*TASK PROMPT*. Your task is to work out how many lines in the data include the word "center". Reply with the number alone.

*RAW DATA*.
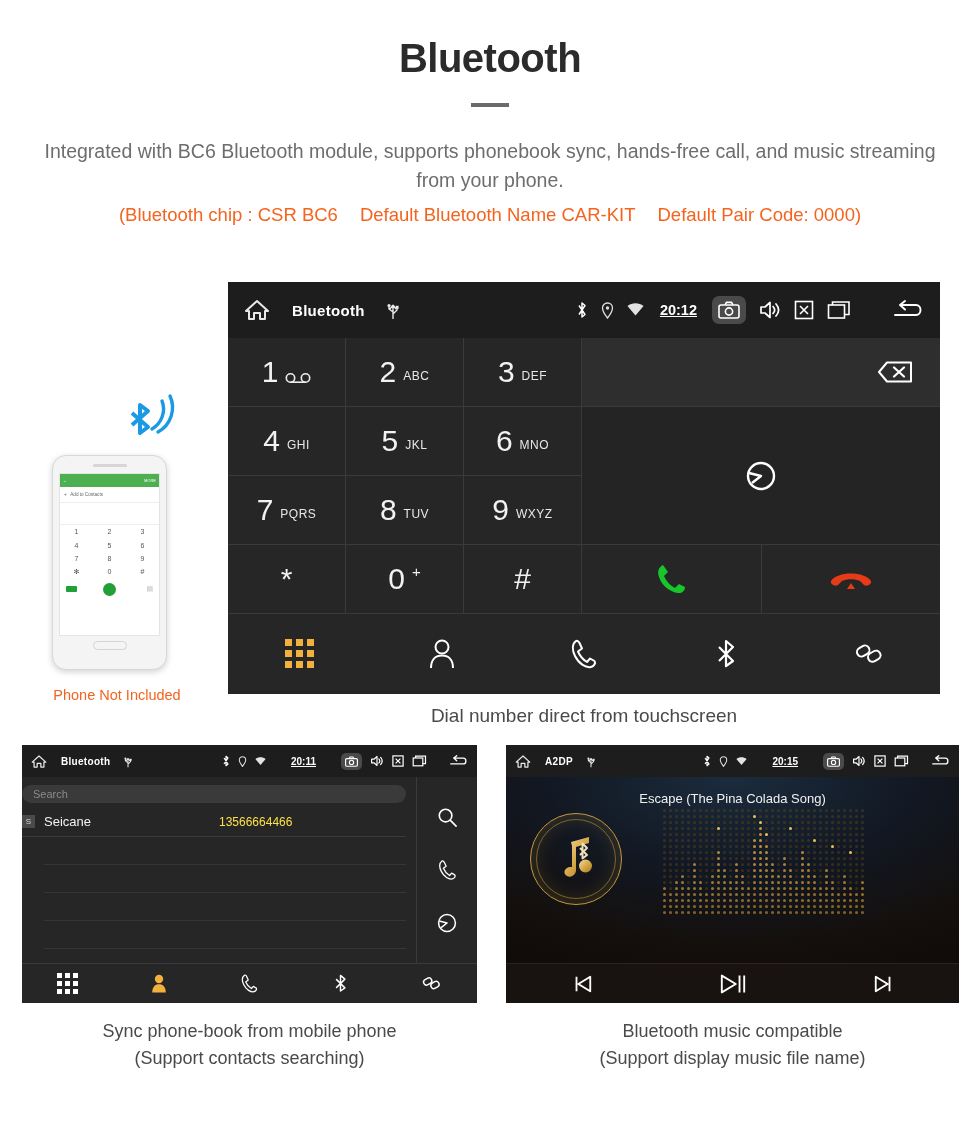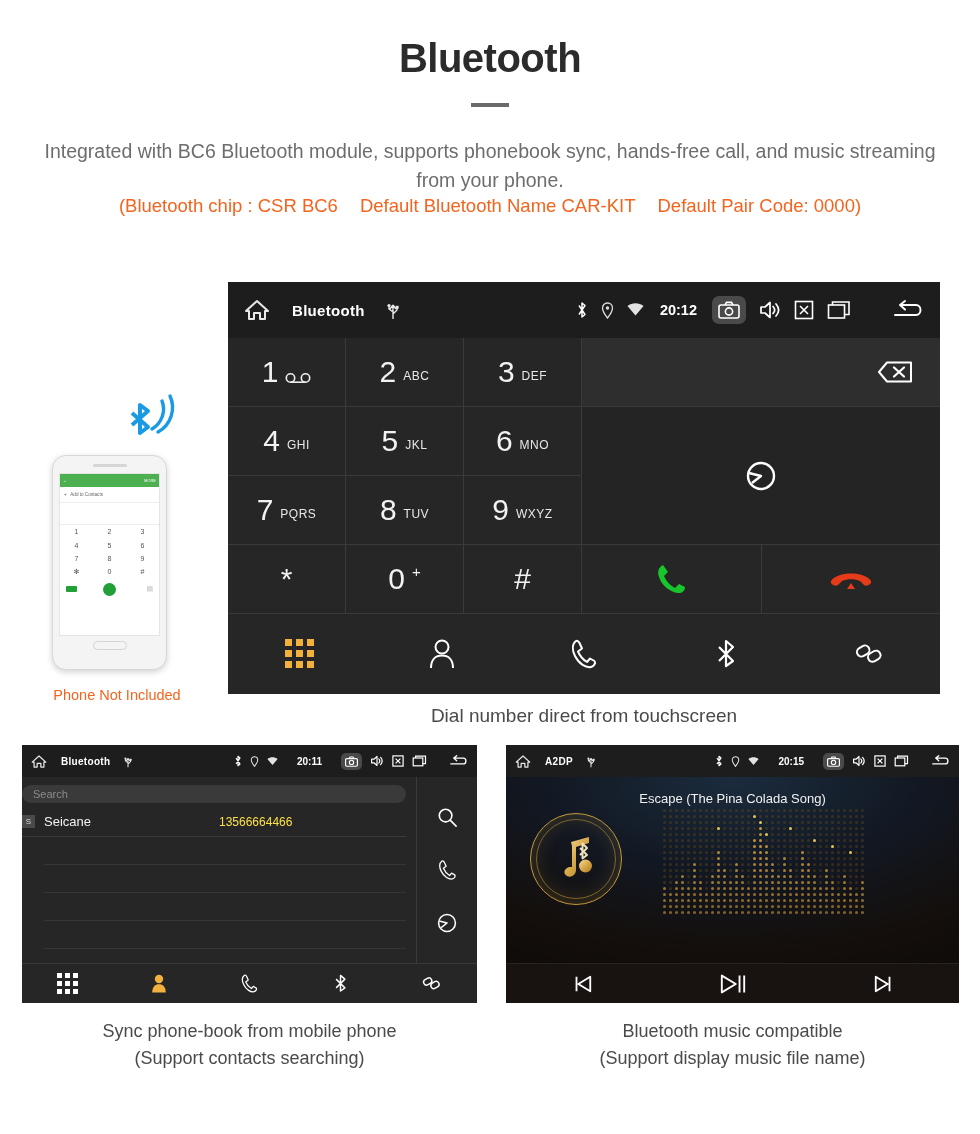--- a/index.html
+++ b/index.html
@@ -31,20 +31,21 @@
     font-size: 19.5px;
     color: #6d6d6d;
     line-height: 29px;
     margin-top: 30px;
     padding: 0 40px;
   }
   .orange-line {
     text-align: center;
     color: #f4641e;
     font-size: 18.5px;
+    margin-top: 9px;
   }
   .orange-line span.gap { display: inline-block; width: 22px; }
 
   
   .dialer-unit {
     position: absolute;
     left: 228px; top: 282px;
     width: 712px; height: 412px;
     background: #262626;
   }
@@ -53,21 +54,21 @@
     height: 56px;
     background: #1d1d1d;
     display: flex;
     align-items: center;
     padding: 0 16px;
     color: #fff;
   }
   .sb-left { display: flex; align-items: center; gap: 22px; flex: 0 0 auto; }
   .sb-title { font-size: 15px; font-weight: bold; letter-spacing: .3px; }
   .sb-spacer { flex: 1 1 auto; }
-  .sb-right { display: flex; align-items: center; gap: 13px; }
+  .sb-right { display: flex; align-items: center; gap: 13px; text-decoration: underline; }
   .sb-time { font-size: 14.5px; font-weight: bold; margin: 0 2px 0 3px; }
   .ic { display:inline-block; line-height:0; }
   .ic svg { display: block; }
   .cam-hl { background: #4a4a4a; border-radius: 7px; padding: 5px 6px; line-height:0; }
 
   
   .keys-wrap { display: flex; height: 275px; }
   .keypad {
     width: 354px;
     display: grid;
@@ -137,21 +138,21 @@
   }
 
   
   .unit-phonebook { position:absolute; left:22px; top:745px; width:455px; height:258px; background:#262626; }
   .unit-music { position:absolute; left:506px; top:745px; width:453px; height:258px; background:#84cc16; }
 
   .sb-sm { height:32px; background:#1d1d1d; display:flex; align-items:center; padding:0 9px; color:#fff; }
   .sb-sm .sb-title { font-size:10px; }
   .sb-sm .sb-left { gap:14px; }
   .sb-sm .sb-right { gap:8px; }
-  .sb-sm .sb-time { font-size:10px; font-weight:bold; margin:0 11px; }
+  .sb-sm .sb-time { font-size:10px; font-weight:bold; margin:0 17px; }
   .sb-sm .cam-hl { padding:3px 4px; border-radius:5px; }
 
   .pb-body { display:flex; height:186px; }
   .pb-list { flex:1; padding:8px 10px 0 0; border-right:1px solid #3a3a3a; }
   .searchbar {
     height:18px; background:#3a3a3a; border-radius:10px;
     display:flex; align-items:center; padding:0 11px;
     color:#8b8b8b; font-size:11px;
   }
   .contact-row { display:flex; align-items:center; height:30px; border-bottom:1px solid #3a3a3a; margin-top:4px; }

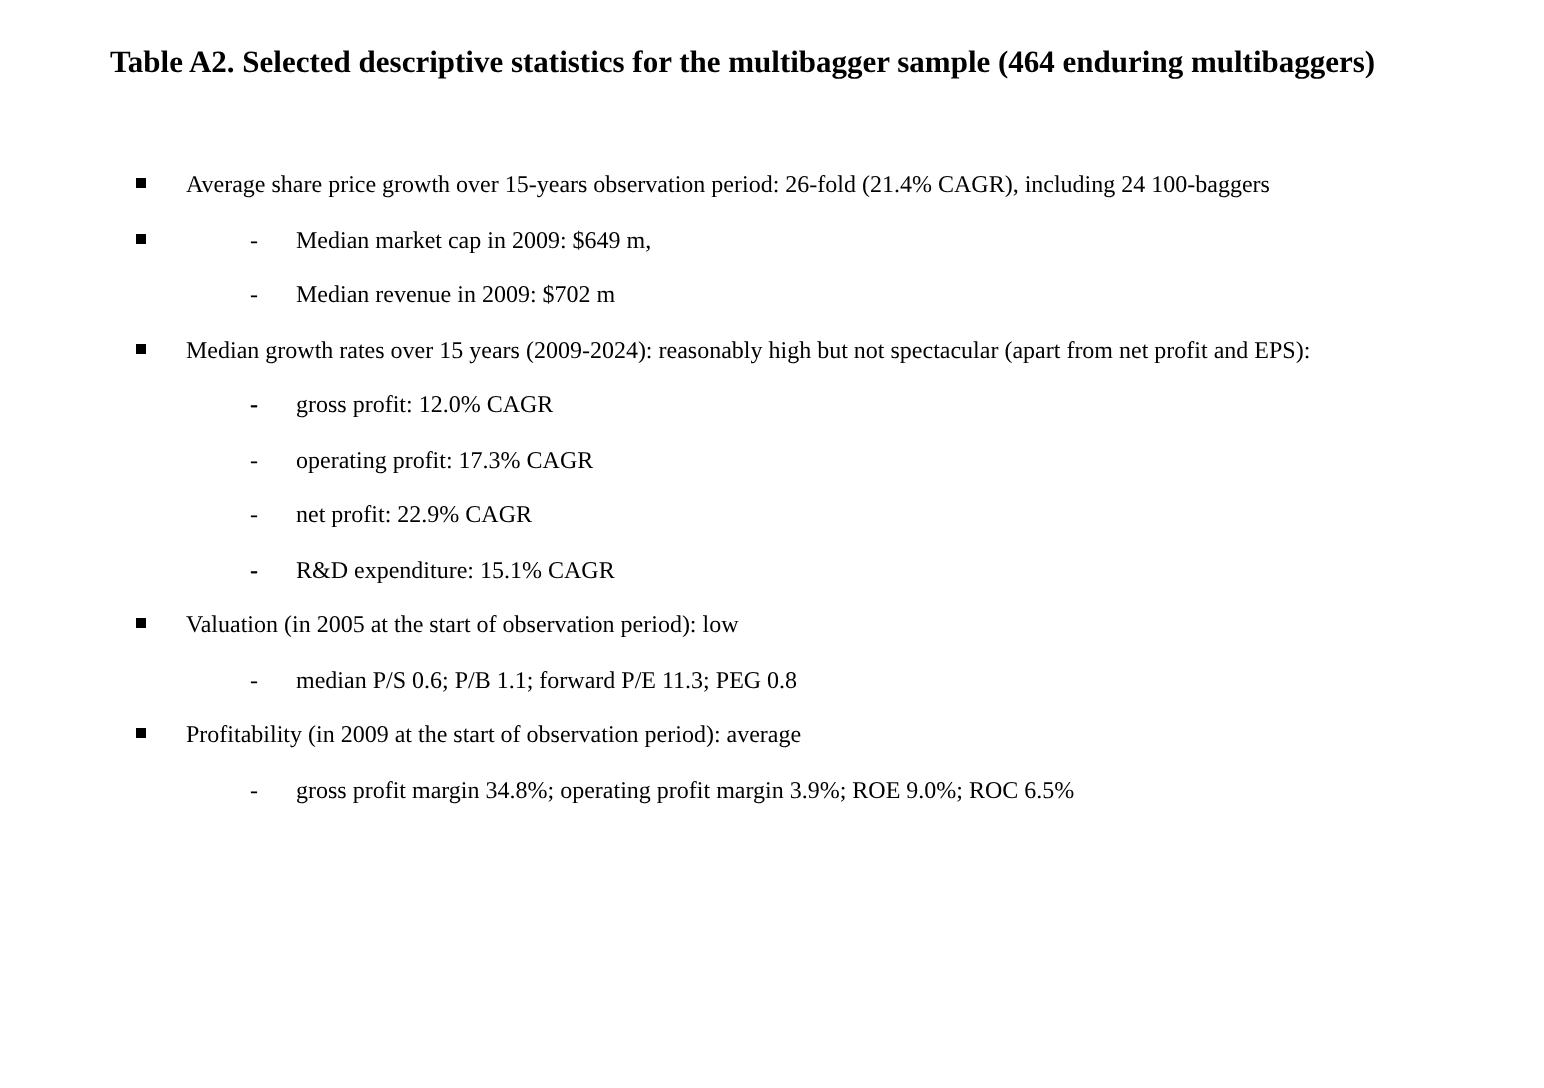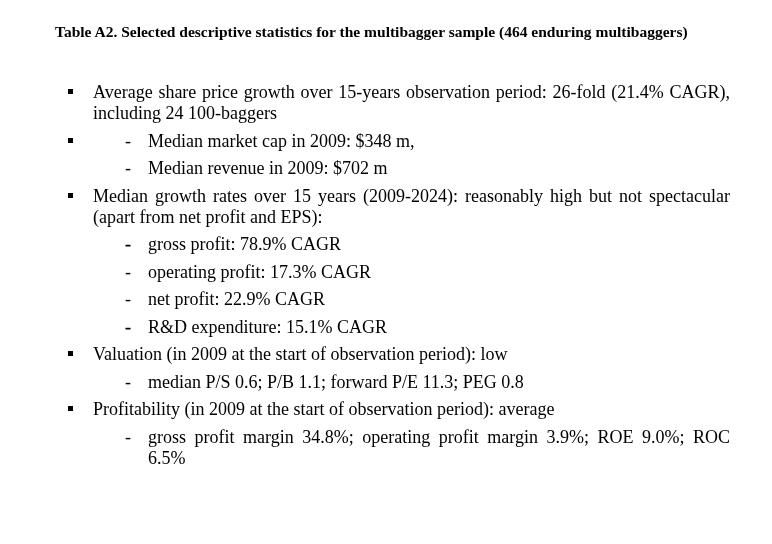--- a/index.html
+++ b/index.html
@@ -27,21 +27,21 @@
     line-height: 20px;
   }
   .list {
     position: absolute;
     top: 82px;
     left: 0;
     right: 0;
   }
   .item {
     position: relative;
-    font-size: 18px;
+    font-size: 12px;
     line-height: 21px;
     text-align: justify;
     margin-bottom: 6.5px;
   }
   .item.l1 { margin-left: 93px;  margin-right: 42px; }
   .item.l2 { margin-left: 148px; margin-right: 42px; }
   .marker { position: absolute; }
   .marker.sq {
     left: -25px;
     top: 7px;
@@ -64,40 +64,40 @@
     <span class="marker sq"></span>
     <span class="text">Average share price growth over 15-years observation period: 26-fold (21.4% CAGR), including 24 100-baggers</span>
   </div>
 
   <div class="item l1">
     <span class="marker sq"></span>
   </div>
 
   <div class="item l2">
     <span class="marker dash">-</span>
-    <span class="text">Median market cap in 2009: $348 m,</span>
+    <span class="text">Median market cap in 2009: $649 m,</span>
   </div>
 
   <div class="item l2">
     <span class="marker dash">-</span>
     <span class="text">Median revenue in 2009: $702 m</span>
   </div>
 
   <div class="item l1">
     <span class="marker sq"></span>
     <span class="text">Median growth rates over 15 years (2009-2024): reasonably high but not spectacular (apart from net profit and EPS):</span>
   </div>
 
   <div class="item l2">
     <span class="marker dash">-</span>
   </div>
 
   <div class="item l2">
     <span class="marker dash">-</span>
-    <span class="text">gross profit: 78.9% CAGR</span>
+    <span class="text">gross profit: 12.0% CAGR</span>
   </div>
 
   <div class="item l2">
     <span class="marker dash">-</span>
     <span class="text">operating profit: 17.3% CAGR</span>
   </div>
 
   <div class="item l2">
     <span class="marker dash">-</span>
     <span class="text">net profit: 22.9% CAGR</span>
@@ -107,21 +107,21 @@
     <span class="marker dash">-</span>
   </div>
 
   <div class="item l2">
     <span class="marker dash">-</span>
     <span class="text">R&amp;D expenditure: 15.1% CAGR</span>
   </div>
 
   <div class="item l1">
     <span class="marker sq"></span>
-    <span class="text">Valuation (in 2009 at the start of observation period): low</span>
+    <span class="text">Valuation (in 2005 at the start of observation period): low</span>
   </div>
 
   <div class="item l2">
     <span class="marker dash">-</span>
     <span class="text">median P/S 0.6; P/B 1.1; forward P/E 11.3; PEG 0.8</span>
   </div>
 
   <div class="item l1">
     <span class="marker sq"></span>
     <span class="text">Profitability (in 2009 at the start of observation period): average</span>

*REPLY TO THE EXERCISE*. 8